Task item: Write out every entry below exactly as it appears. Pictures do not belong in the copy.

Material to process:
┌────────

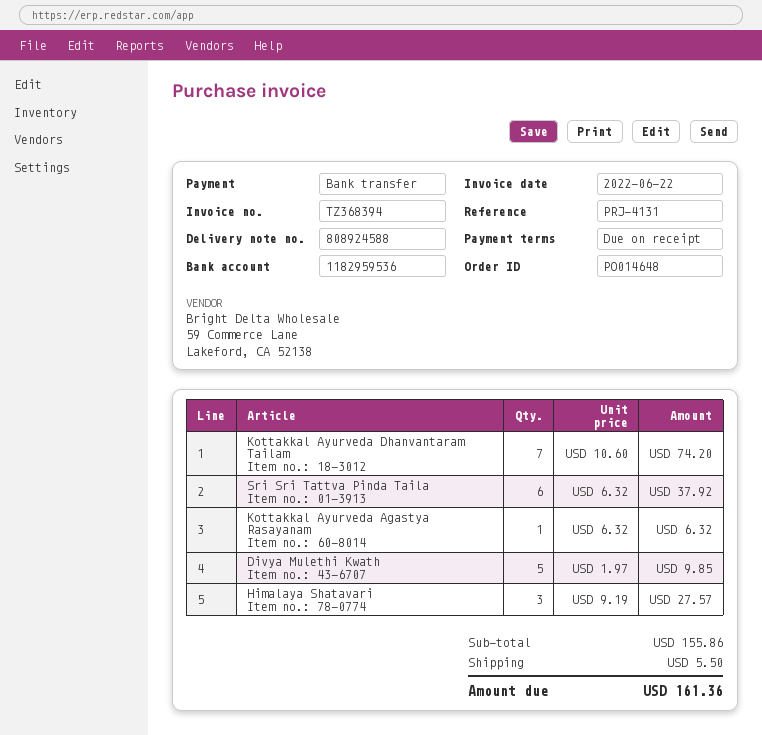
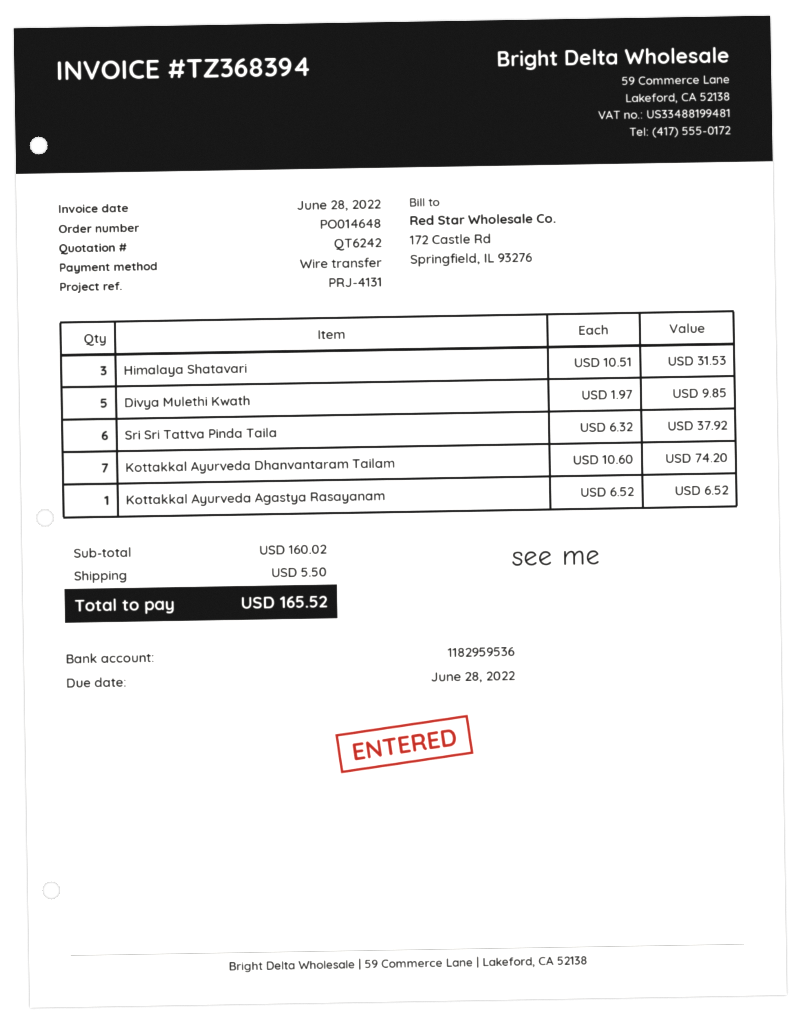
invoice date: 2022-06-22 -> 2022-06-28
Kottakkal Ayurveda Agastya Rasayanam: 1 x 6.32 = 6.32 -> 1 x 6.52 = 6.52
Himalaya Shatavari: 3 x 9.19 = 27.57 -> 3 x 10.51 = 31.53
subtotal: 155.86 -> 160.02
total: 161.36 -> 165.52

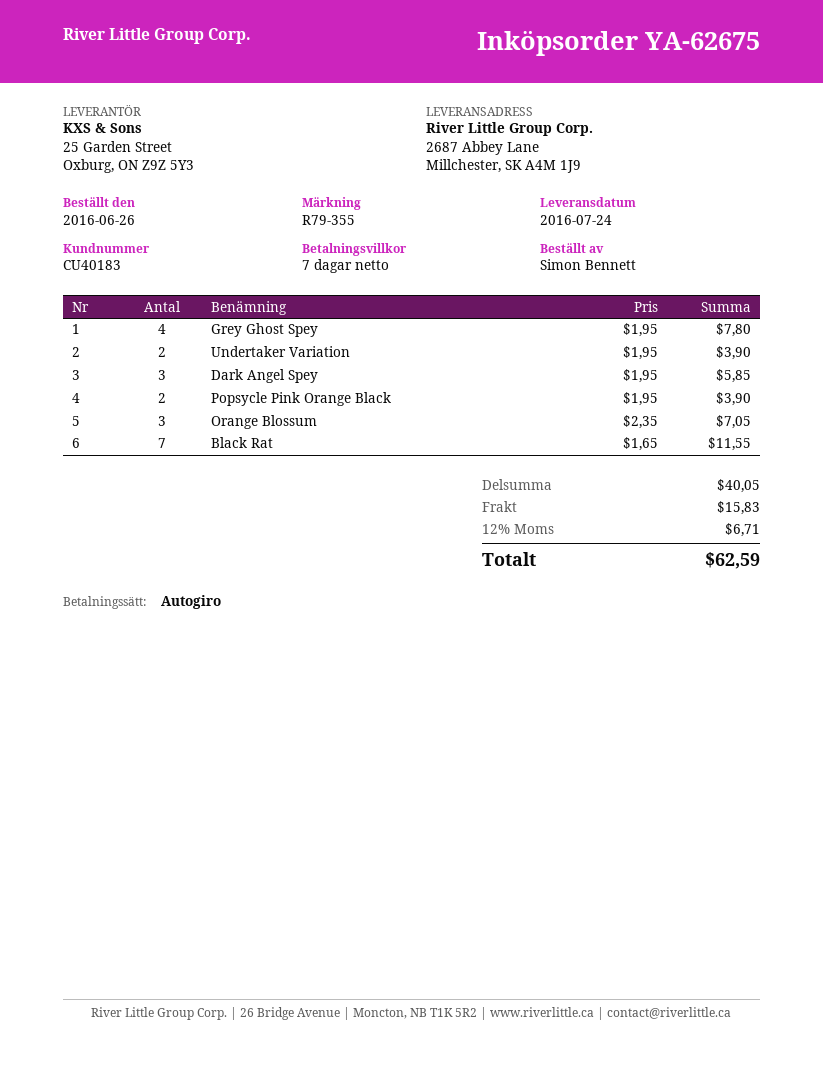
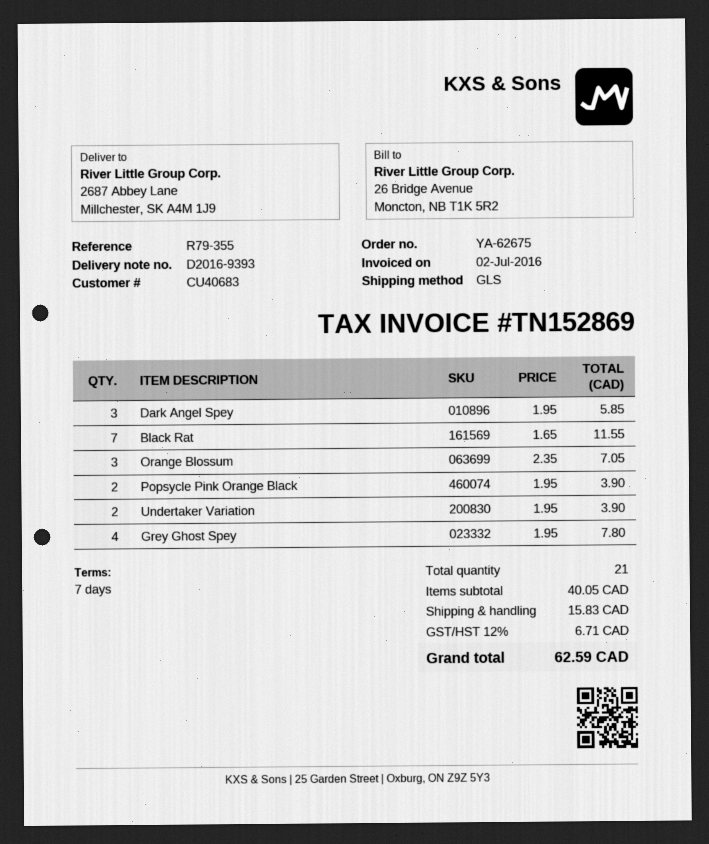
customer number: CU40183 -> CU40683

└────────

Answer box:
invoice date: 2022-06-22 -> 2022-06-28
Kottakkal Ayurveda Agastya Rasayanam: 1 x 6.32 = 6.32 -> 1 x 6.52 = 6.52
Himalaya Shatavari: 3 x 9.19 = 27.57 -> 3 x 10.51 = 31.53
subtotal: 155.86 -> 160.02
total: 161.36 -> 165.52

customer number: CU40183 -> CU40683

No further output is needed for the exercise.